I’m talking about two topics in this volume, the next installment of my 2019 forecast, which are emerging markets and financials. Starting with emerging markets, which are countries whose economies are developing and not quite mature like America, Japan, or the Eurozone. And their financial systems are shallow compared to developed markets because they just don’t have the depth or breadth of an economy like developed nations, especially their bond markets and financial institutions.

So on tap for emerging markets will be continued pain as long as the Fed continues hiking rates and selling assets, or at least only pauses. As I’ve said many times in the past, these countries and the companies domiciled within who have borrowed in dollars have two difficulties with rate hikes and Fed asset sales. The first problem is rising interest rates will cause these countries and companies to have to pay back their loans with rising interest rates, especially if they’ve borrowed with a variable rate or they are at or near the time to refinance.

The second problem facing emerging market countries and companies is that as the Fed continues to raise interest rates and sell its own assets, the dollar will maintain its strength if not rise. For any country or company that takes in revenue in its own local currency and then has to convert it to dollar, they’ll continue to need more and more of their local currencies to pay back a fixed or rising amount of dollars. This will add severe pressure to their balance sheets as the debt applies more and more strain to their income and cash flow statements.
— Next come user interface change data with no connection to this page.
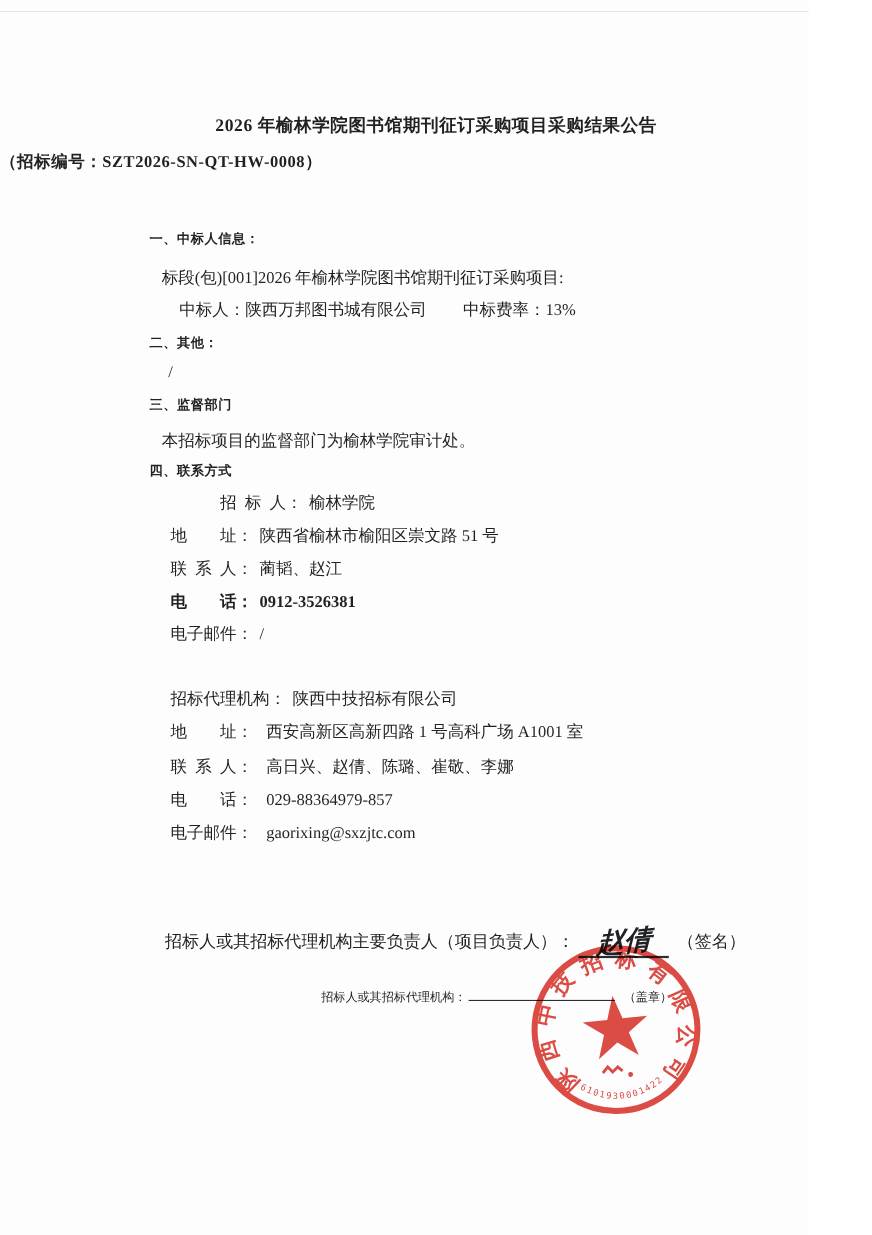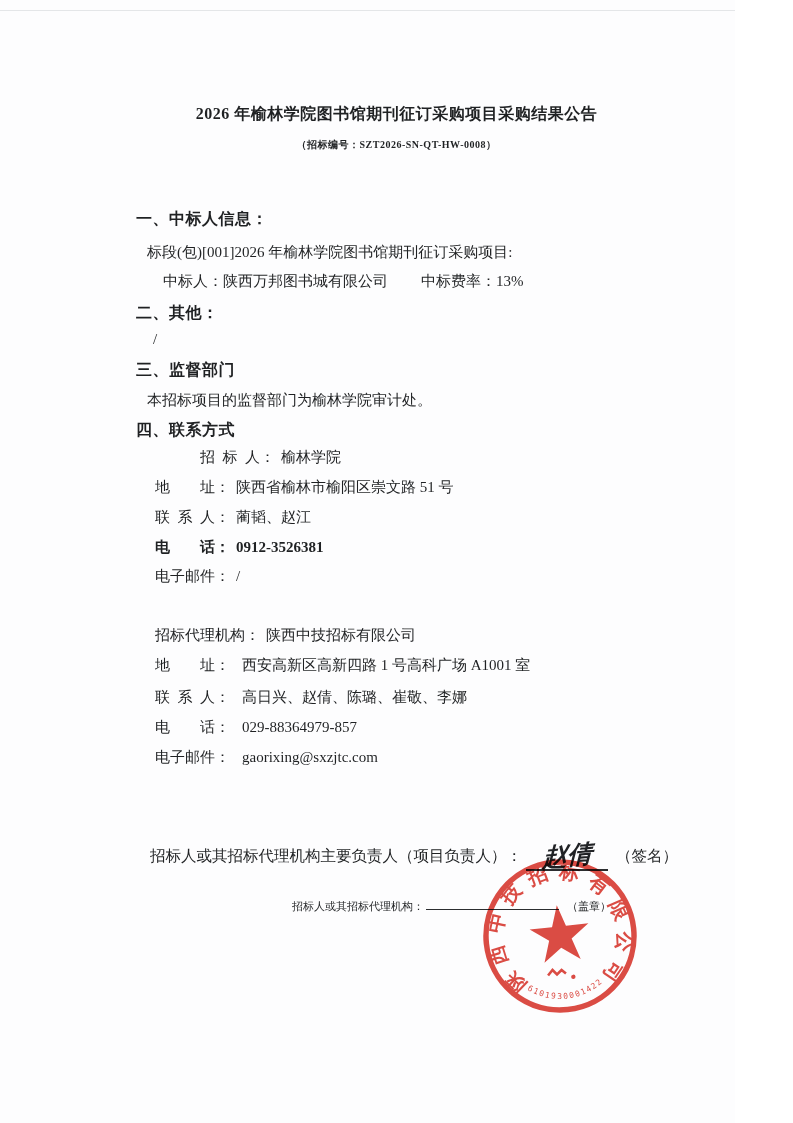"（招标编号：SZT2026-SN-QT-HW-0008）" .doc-subtitle { font-size: 10px -> 15px; text-align: center -> none }
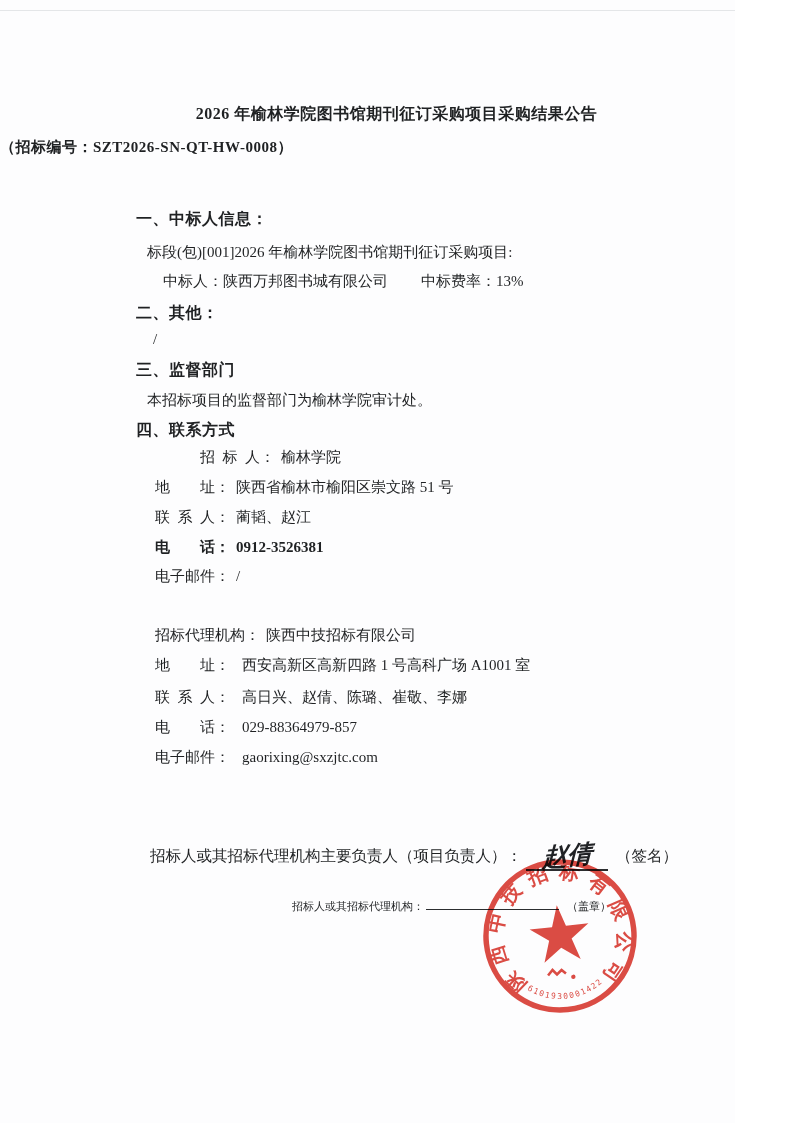"一、中标人信息：" .sec-heading { font-size: 16px -> 12px }
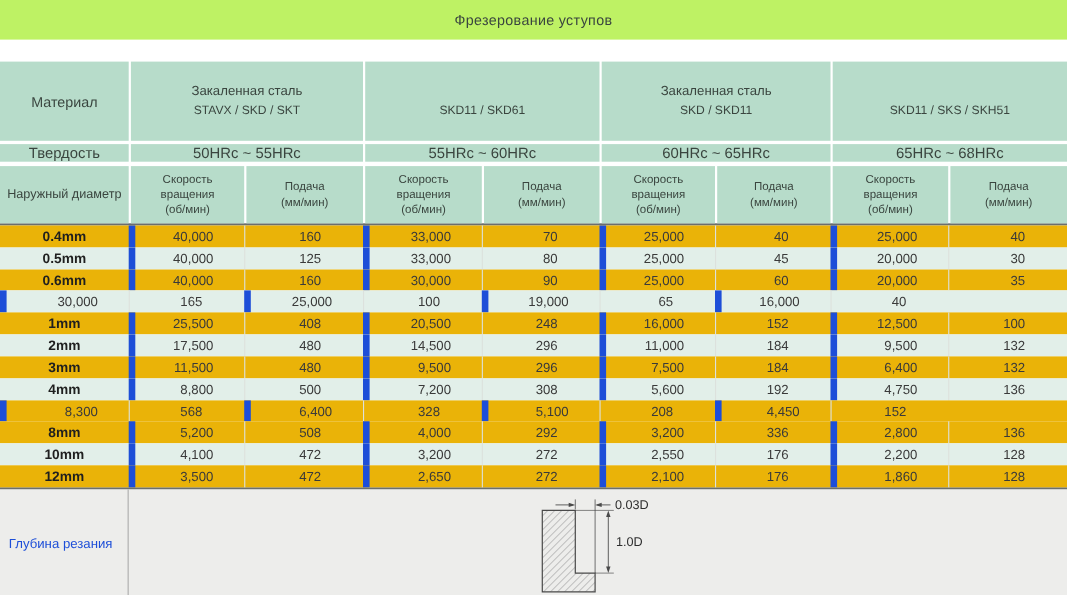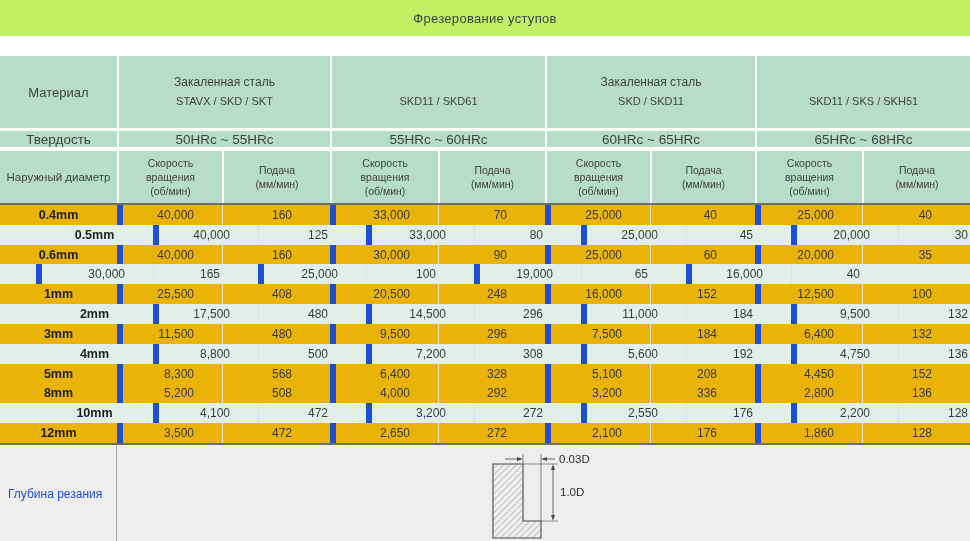"0.5mm" .drow.alt { padding-left: 36px -> none }
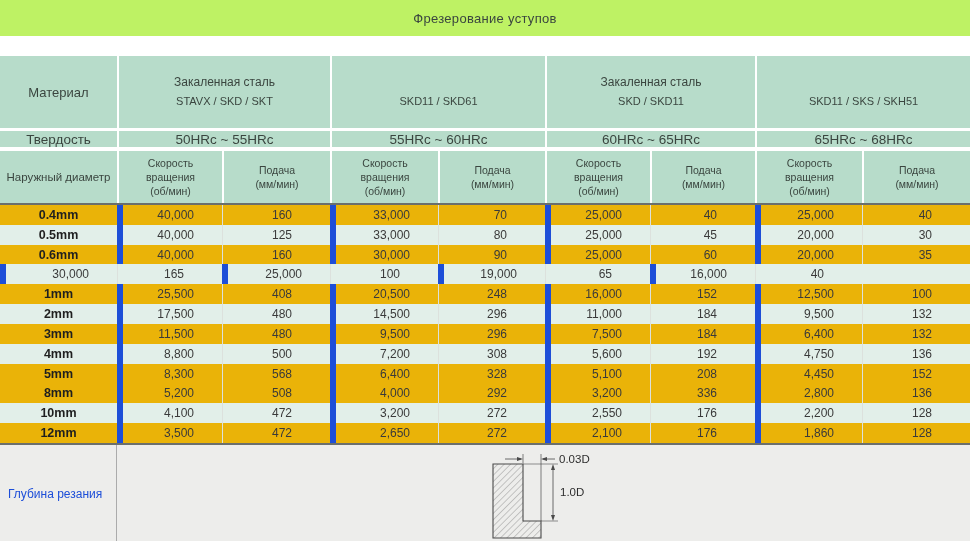"5mm" div.dcell { html: <div>5mm</div> -> none }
The biggest banks in the world who have lent to these countries and companies, particularly American banks and other American financial institutions, will feel the pain of not being paid back. The Wall Street Journal has an estimated $500 billion of USD denominated EM debt out of over $40T coming due for payoff or refinancing this year. As rates continue to rise and as the dollar maintains its strength, these institutions will begin to see too many defaults, causing pain on their own balance sheets, cash flow, and income statements.

But by the time the Fed reverses its current policy trajectory and goes back to asset purchases and lowering interest rates, it will be too late for the banks, because the damage will already be done. To be sure, once the Fed reverses policy, those foreign currencies of emerging markets will begin to gain strength, and the share prices of their stronger companies will begin to turn around. Their revenues will look better, their debt repayment will be easier, and the bottom lines will be stronger. But like I said, the damage will be done to the financial institutions here in the United States. And what it will look like is wild volatility in both emerging markets as well as financials, and in fact we are already seeing financials lead markets lower since October 2018. And the fact that banks are so highly leveraged themselves, doesn’t help one bit.

Let me know what you think or ask your questions in the comments below. Until next time remember that there is always a bull market somewhere in the world, and on the opposite side of every crisis, lies opportunity.

 

Disclaimers: The contents of this article are solely my opinion, and do not represent neither the opinion of this website nor its owner(s), nor any employer whether by contract or for wages.  ...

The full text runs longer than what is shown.